Even so, the larger point is false anyway. New oil will be flowing in some cases within three to four years, according to industry estimates. But the impact on prices will be immediate. Why? Because markets would suddenly have to discount future oil prices for the expected gain in oil supply. That would cause oil prices, especially in futures markets, to drop.
By the way, this isn't just conjecture. President Reagan, within a week of his inaugural in 1981, removed domestic controls on oil. Energy prices began tumbling almost immediately, with oil falling from $34 a barrel in early 1981 to just $11 by 1986.
It worked before, and it'll work again -
http://www.ibdeditorials.com/IBDArticle ... 7602247481
This reinforces the same thing I said earlier. When President Bush recently removed the executive ban on drilling, gasoline prices dropped by 17 percent over the next few months. It was as low as $3.38 in Atlanta a few weeks ago, down from $4.10 in March. This, with no benefit of increase in oil production. How is this possible if what beastie says is true? OPEC responds to politics. It responds to wars. It responds to perceived "tensions" that might ensue. It has responded to America's action to become self sufficient, and it will again. But the main point is that we have to become energy independent and now is the best time to start. Even if it takes ten years, ten years is better than never.
Further, democrats have been playing a numbers game while contradicting themselves. Democratic Senator Chuck Shumer argued strongly that if Saudi Arabia had increased its output by a million barrels a day, that it would cause gas prices to immediately drop by 62 cents. This is how he argued on May 13th, 2008 on the Senate floor:
"If Saudi Arabia were to increase its production by 1 million barrels per day that translates to a reduction of 20 percent to 25 percent in the world price of crude oil, and crude oil prices could fall by more than $25 dollar per barrel from its current level of $126 per barrel. In turn, that would lower the price of gasoline between 13 percent and 17 percent, or by more than 62 cents off the expected summer regular-grade price - offering much needed relief to struggling families."
A week later the following took place during the Senate Judiciary Committee hearings:
SENATOR CHUCK SCHUMER, (D-NY): Next question is for, I guess -- let me ask any of you. If Iraq -- sorry, if Saudi Arabia increased its production tomorrow of a million barrels of oil a day, let's just assume they do -- we know they can, because they've -- it's lower by about several hundred thousand barrels a day than it was in 2005, and they've added production -- how much would the price of oil go down in the next few months? Just if you can give me an approximate guess. Does anyone want to hazard a guess?

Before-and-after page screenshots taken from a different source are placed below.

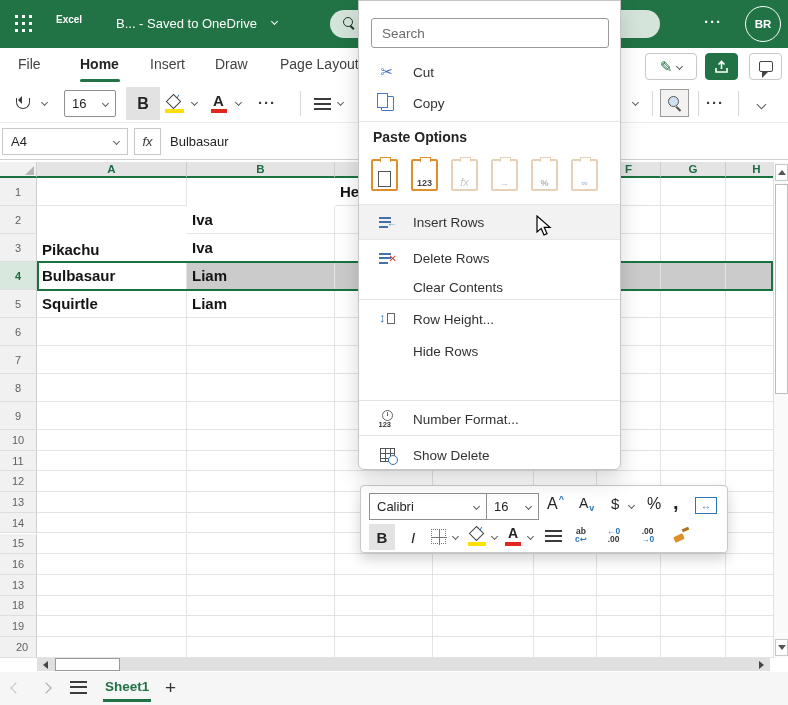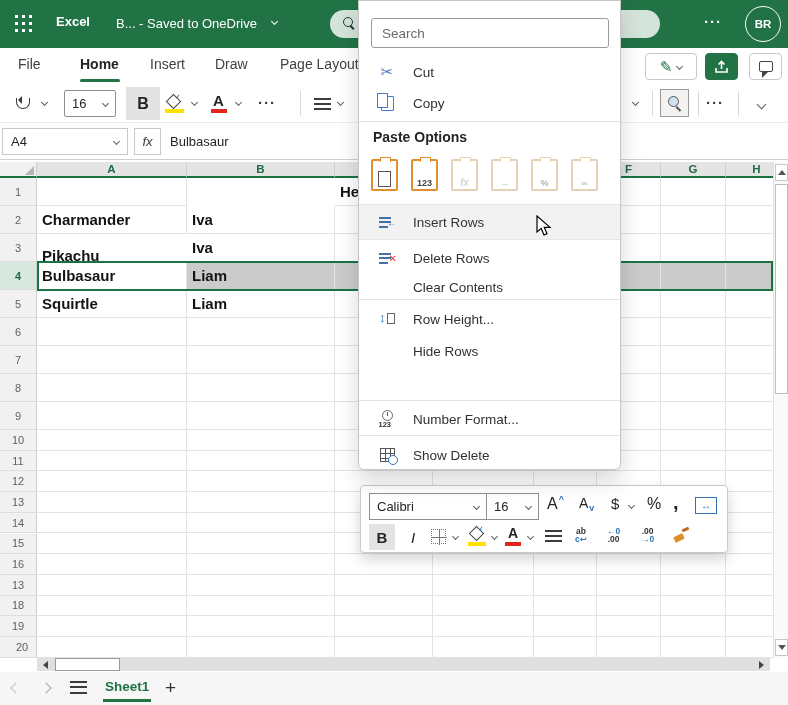--- a/index.html
+++ b/index.html
@@ -16,7 +16,7 @@
   #titlebar{position:absolute;left:0;top:0;width:788px;height:48px;background:var(--brand_green);}
   #waffle{position:absolute;left:14px;top:14px;width:20px;height:20px;
     background:radial-gradient(circle,#fff 1.6px,transparent 1.9px) -1px -1px/7px 7px;}
-  #app-name{position:absolute;left:56px;top:14px;color:#fff;font-weight:bold;font-size:13px;}
+  #app-name{position:absolute;left:56px;top:14px;color:#fff;font-weight:bold;font-size:10px;}
   #doc-title{position:absolute;left:116px;top:16px;color:#fff;font-size:13px;}
   #doc-chev{position:absolute;left:272px;top:19px;}
   #search-pill{position:absolute;left:330px;top:10px;width:330px;height:28px;background:var(--search_pill);border-radius:14px;}

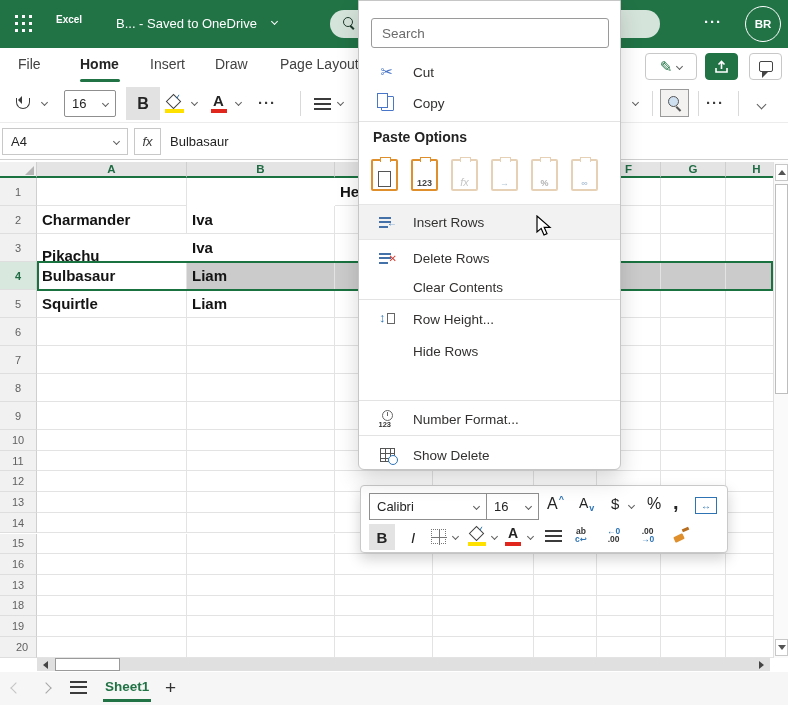--- a/index.html
+++ b/index.html
@@ -268,7 +268,6 @@
       <div class="cell" style="left: 597px; top: 16px; width: 64px; height: 28px;"></div>
       <div class="cell" style="left: 661px; top: 16px; width: 65px; height: 28px;"></div>
       <div class="cell" style="left: 726px; top: 16px; width: 62px; height: 28px;"></div>
-      <div class="cell" style="left: 37px; top: 44px; width: 150px; height: 28px;">Charmander</div>
       <div class="cell" style="left: 187px; top: 44px; width: 148px; height: 28px;">Iva</div>
       <div class="cell" style="left: 335px; top: 44px; width: 98px; height: 28px;"></div>
       <div class="cell" style="left: 433px; top: 44px; width: 101px; height: 28px;"></div>

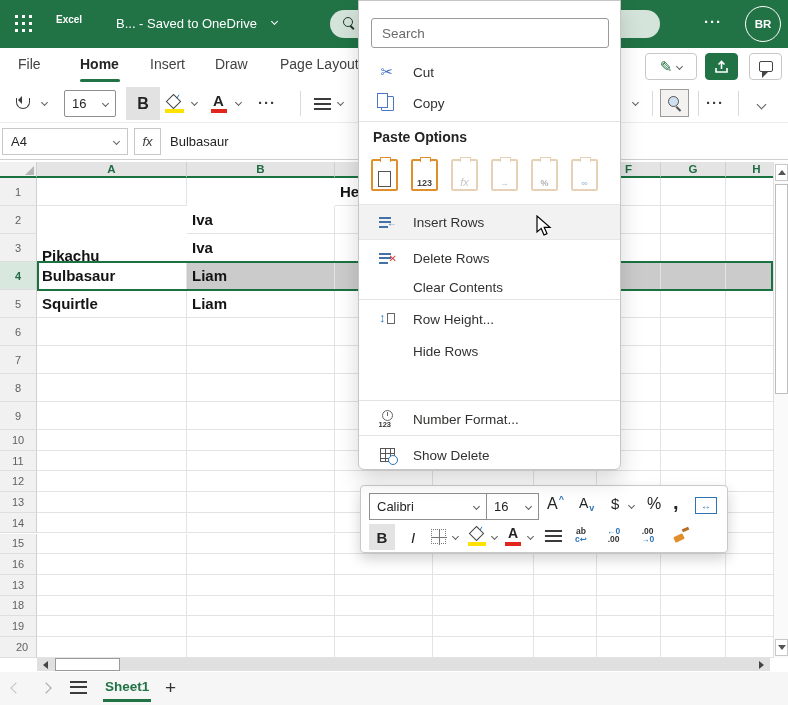--- a/index.html
+++ b/index.html
@@ -275,7 +275,7 @@
       <div class="cell" style="left: 597px; top: 44px; width: 64px; height: 28px;"></div>
       <div class="cell" style="left: 661px; top: 44px; width: 65px; height: 28px;"></div>
       <div class="cell" style="left: 726px; top: 44px; width: 62px; height: 28px;"></div>
-      <div class="cell" style="left: 37px; top: 80px; width: 176px; height: 28px;">Pikachu</div>
+      <div class="cell" style="left: 37px; top: 74px; width: 176px; height: 28px;">Pikachu</div>
       <div class="cell" style="left: 187px; top: 72px; width: 148px; height: 28px;">Iva</div>
       <div class="cell" style="left: 335px; top: 72px; width: 98px; height: 28px;"></div>
       <div class="cell" style="left: 433px; top: 72px; width: 101px; height: 28px;"></div>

PETER ROBERTSON, VICE CHAIRMAN OF THE BOARD, CHEVRON CORPORATION: No. I mean I think it would go down. I think the real -- what really is important for the market is what's going to happen in the future. Maybe they could produce a million barrels a day for some short...
SCHUMER: Well, what if they committed for two years?

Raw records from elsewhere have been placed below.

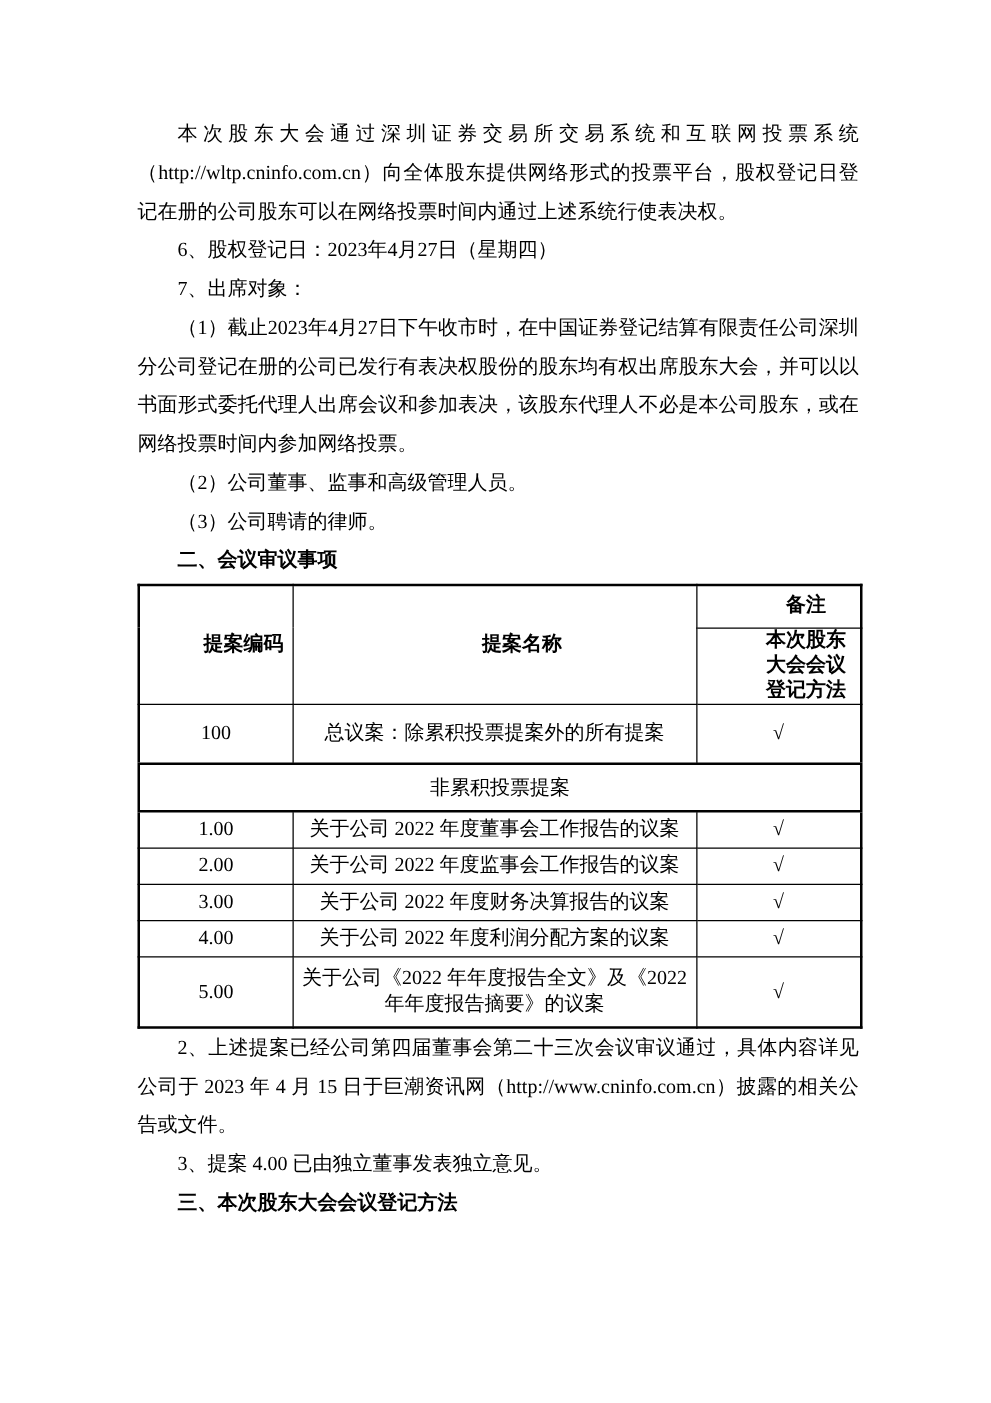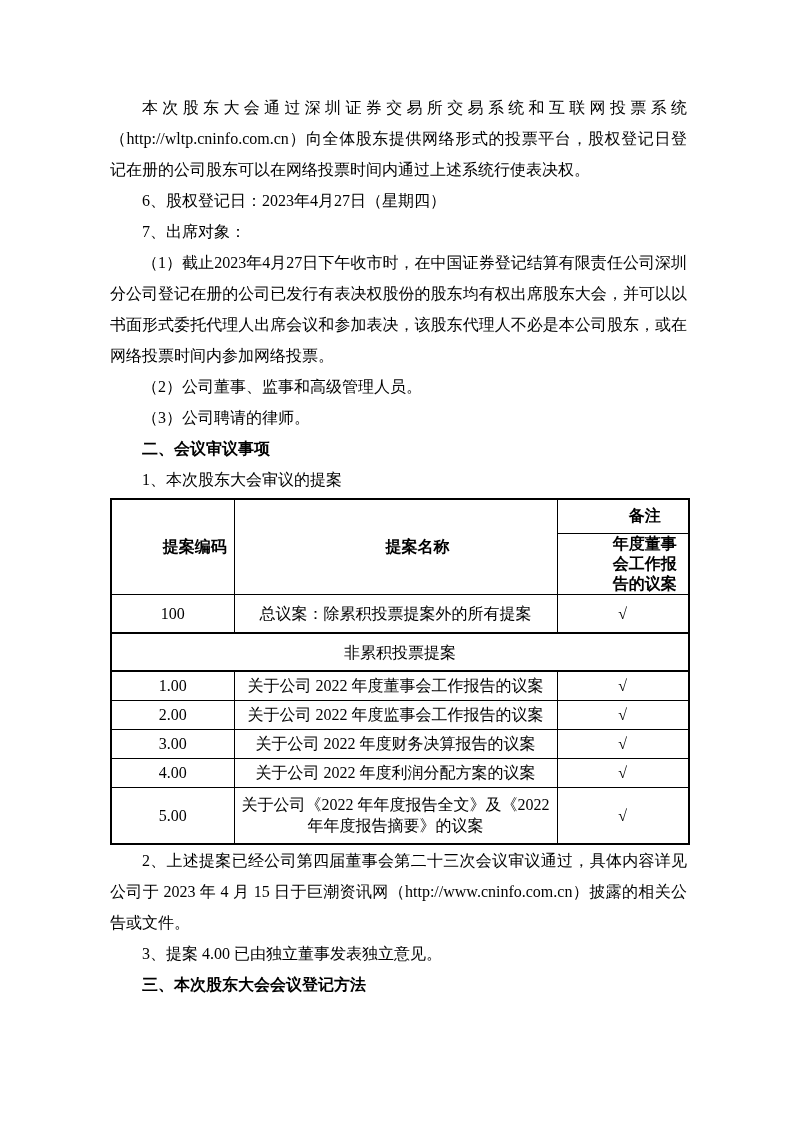--- a/index.html
+++ b/index.html
@@ -99,7 +99,6 @@
 
     <p class="heading">二、会议审议事项</p>
 
-    <p>1、本次股东大会审议的提案</p>
 
     <table class="proposals">
       <colgroup>

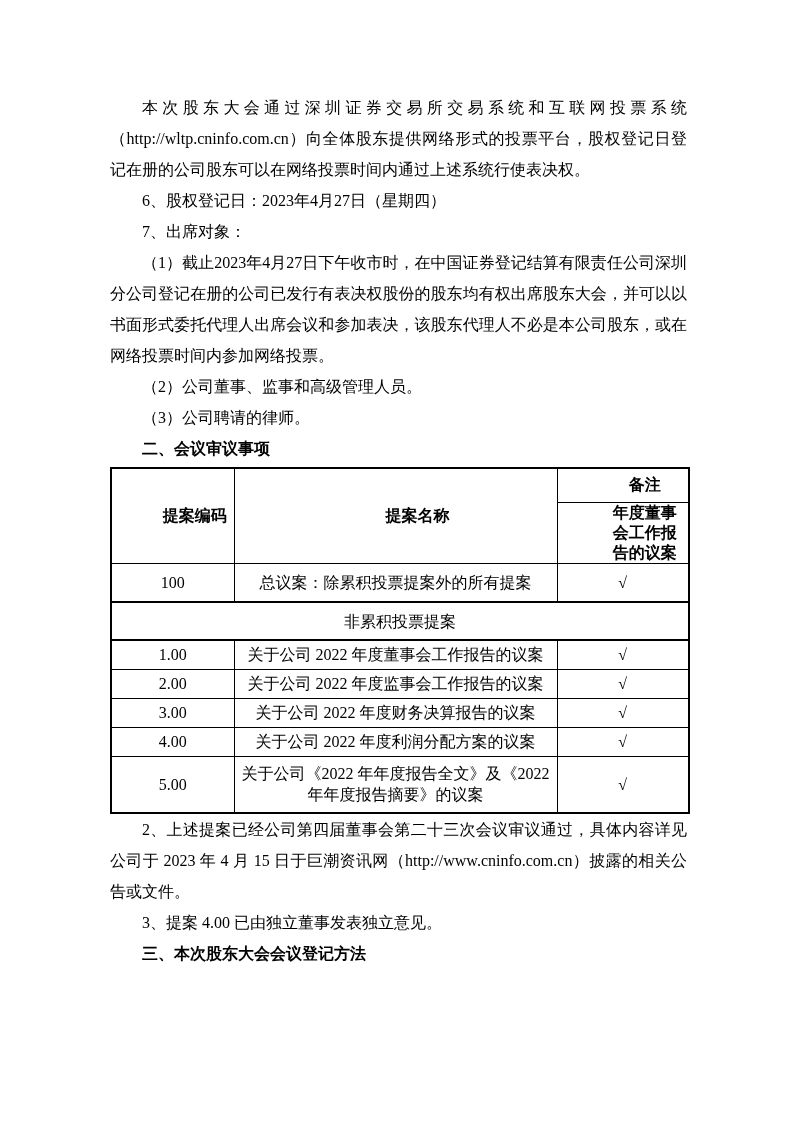--- a/index.html
+++ b/index.html
@@ -113,7 +113,7 @@
           <td class="hdr">备注</td>
         </tr>
         <tr class="hdr-row-2">
-          <td class="hdr">年度董事会工作报告的议案</td>
+          <td class="hdr">本次股东大会会议登记方法</td>
         </tr>
 
         <tr class="row-total">

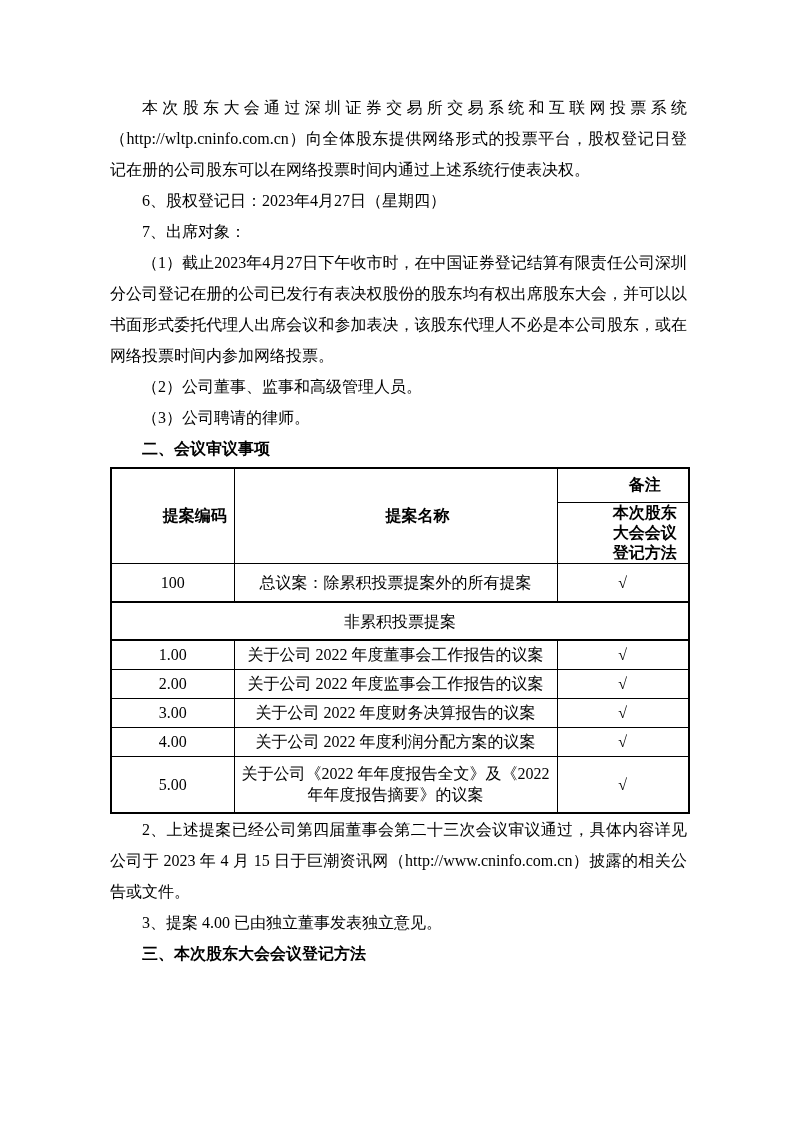--- a/index.html
+++ b/index.html
@@ -63,7 +63,7 @@
   }
   tr.hdr-row-1 { height: 34px; }
   tr.hdr-row-2 { height: 40px; }
-  tr.row-total { height: 39px; }
+  tr.row-total { height: 48px; }
   tr.group-row { height: 38px; }
   tr.group-row td {
     border-top: 2px solid #000;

ROBERTSON: I think it would make a difference. And I think if we all, any of us that showed that we were going to increase production by some significant amount over a significant period of time, would make a difference.
SCHUMER: And most people -- the estimates I've seen, not done by me, but from experts, say it could go down -- if they did a million barrels of oil a day increase from today, it would go down about -- the translation to gasoline would be about $.50 a gallon, maybe $.62.
Does anyone think that's out of line, seriously out of line?
STEPHEN SIMON, SENIOR VICE PRESIDENT, EXXON MOBIL CORPORATION: I would have no way of estimating that, Senator.
SCHUMER: Right. How about -- OK, would it go down significantly? Does anyone disagree that it would go down significantly? A million barrels a day?
SIMON: One point I would like to make, Senator, is when you look at the market today, it is well supplied. And so, if you take a well- supplied market and then you throw another million barrels a day in it, yes, it will go down.
SCHUMER: Right. And if you all are preaching to us that you need new exploration so you can find more oil, which is something I don't always disagree with. I support it. I was -- with a handful of Democrats to support more drilling in the east Gulf so we could do just that.
Then clearly a million barrels a day production now would have a significant effect, because you can't -- it's a contradiction, isn't it, that you finding new supplies and producing them will keep the price in line, but Saudi just pumping a million barrels wouldn't keep the price in line? Right?
Mr. Robertson, you're shaking your head.
ROBERTSON: No, I not shaking -- I'm nodding...
SCHUMER: Shaking your head yes.
ROBERTSON: I think that the really critical thing here are signals to the world that there's a determination to increase production for the foreseeable future.
SCHUMER: Correct.
ROBERTSON: We could do that in our country, I believe...
SCHUMER: The Saudis could do it tomorrow, couldn't they?
ROBERTSON: Well, the Saudis are making significant investments to increase capacity. They could.
(CROSSTALK)
SCHUMER: But right now...
ROBERTSON: ... in the world that made a significant -- you're talking about a short term -- anywhere in the world that made a commitment for the long term to increase production by a significant amount would have an effect on oil...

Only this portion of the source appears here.